Identification of mutations in the FVII and FXIII genes of Maltese patients with unexplained bleeding tendency

Abstract

Factor VII (FVII) is one of the constituent factors of the extrinsic pathway of the coagulation cascade. The main role of Factor VII is to initiate the process of coagulation in conjunction with tissue factor (TF/Factor III). Factor XIII (FXIII) is an enzyme of the blood coagulation system that is coded by two different subunits located on different chromosomes, and is responsible for cross-linking and stabilising fibrin. Deficiency of this factor (FXIII) affects clot stability.
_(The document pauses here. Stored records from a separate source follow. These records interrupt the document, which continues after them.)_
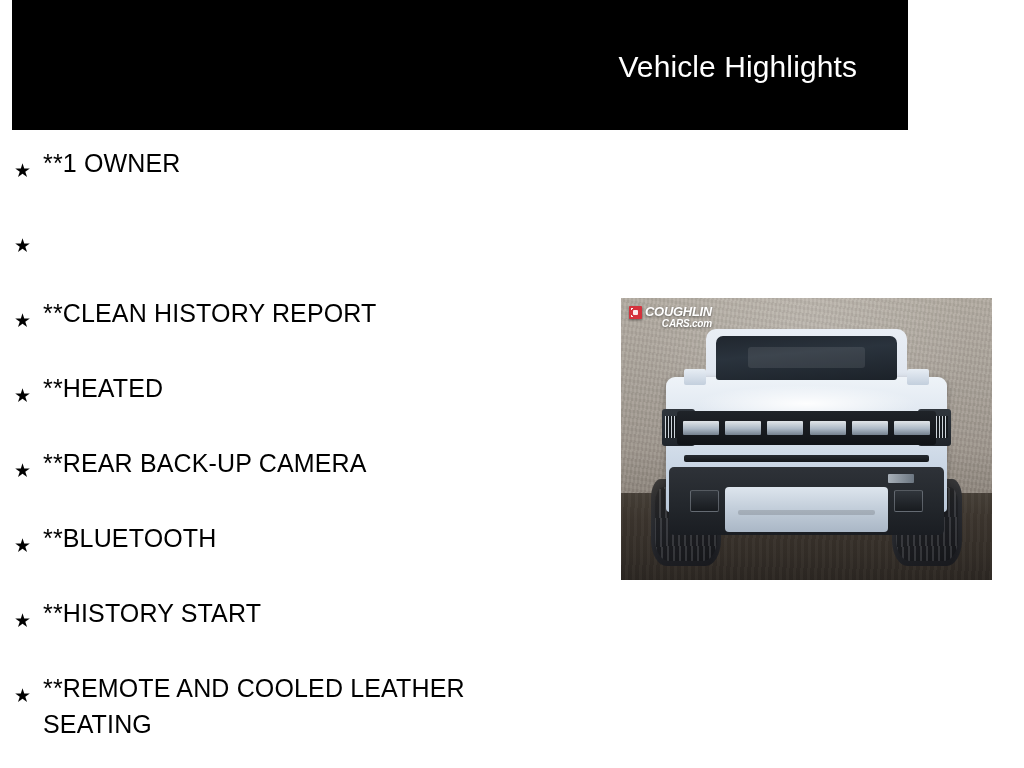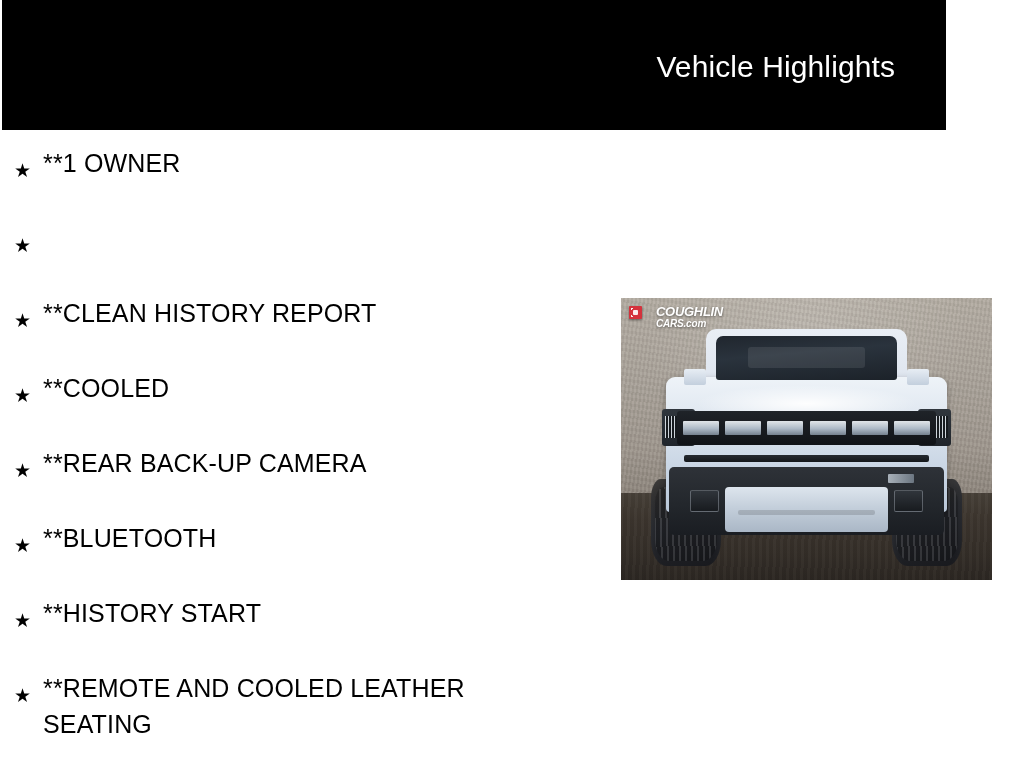--- a/index.html
+++ b/index.html
@@ -12,26 +12,25 @@
     height: 768px;
     position: relative;
     overflow: hidden;
     font-family: "Liberation Sans", sans-serif;
     -webkit-font-smoothing: antialiased;
   }
 
   
   .header-bar {
     position: absolute;
-    left: 2px;
+    left: 12px;
     top: 0;
     width: 896px;
     height: 130px;
     background: #000000;
-    padding-left: 48px;
   }
   .header-title {
     position: absolute;
     right: 51px;
     top: 49px;
     color: #ffffff;
     font-size: 30px;
     line-height: 36px;
     letter-spacing: 0.1px;
     white-space: nowrap;
@@ -283,21 +282,21 @@
     border-radius: 1px;
   }
 
   
   .watermark {
     position: absolute;
     left: 8px;
     top: 7px;
     display: flex;
     align-items: flex-start;
-    gap: 14px;
+    gap: 3px;
     filter: drop-shadow(0 1px 1px rgba(0,0,0,0.45));
   }
   .wm-mark {
     width: 13px;
     height: 13px;
     background: #d4323c;
     border-radius: 1px;
     position: relative;
     flex: 0 0 auto;
     margin-top: 1px;
@@ -328,20 +327,21 @@
     letter-spacing: -0.3px;
     display: block;
   }
   .wm-line2 {
     color: #ffffff;
     font-size: 10px;
     font-weight: bold;
     font-style: italic;
     letter-spacing: -0.2px;
     display: block;
+    text-align: right;
     margin-top: 1px;
   }
 </style>
 </head>
 <body>
 
 <div class="header-bar">
   <div class="header-title">Vehicle Highlights</div>
 </div>
 
@@ -356,21 +356,21 @@
     <span class="hl-star">★</span>
   </div>
 
   <div class="hl-item">
     <span class="hl-star">★</span>
     <span class="hl-text">**CLEAN HISTORY REPORT</span>
   </div>
 
   <div class="hl-item">
     <span class="hl-star">★</span>
-    <span class="hl-text">**COOLED</span>
+    <span class="hl-text">**HEATED</span>
   </div>
 
   <div class="hl-item">
     <span class="hl-star">★</span>
     <span class="hl-text">**REAR BACK-UP CAMERA</span>
   </div>
 
   <div class="hl-item">
     <span class="hl-star">★</span>
     <span class="hl-text">**BLUETOOTH</span>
Factor XIII levels are not measured routinely, but FXIII deficiency may be considered in patients with an unexplained bleeding tendency. This study aimed at identifying possible candidate variants in the FVII and FXIII genes which are likely to be the causative factors of the respective factor deficiency. This was done by sequencing DNA samples from 16 individuals attending the coagulation clinic and 80 individuals obtained from the MAMI study with specific selection criteria (high INR value, low and high FXIII activity) through Next Generation Sequencing. The variants obtained were bioinformatically and statistically analysed through the use of software such as FASTQC and SPSS. Two unknown high impact DNA variants in the FXIII A subunit gene were detected in the five FXIII deficiency individuals tested. A novel Glut602X stop gained variant was found in two siblings, whilst another unknown variant, a c.2046-2A>G splice acceptor variant, was found in two identical twins and another individual. These variants were not found in FXIII control samples, and it may be likely that such deleterious variants are responsible for the severe FXIII deficiency phenotype. A highly significant and rare FVII variant, the FVII Malta I, was found in six samples having high INR values, suspected to have FVII deficiency. Another two more common variants rs6046 and rs6042 were also discovered in 37 and 38 individuals respectively. As the FVII deficiency phenotype varies from being asymptomatic to a mild deficiency, it is possible that the phenotype is the result of the interaction between several low impact variants. Rs6046 and rs6042 have reduced penetrance, with the phenotype depending on the precise allelic combination By presenting these candidate variants, this study sets the foundation for further in-depth studies to confirm and understand the exact molecular basis behind these deficiencies, with the ultimate aim to providing the best suited case specific treatment.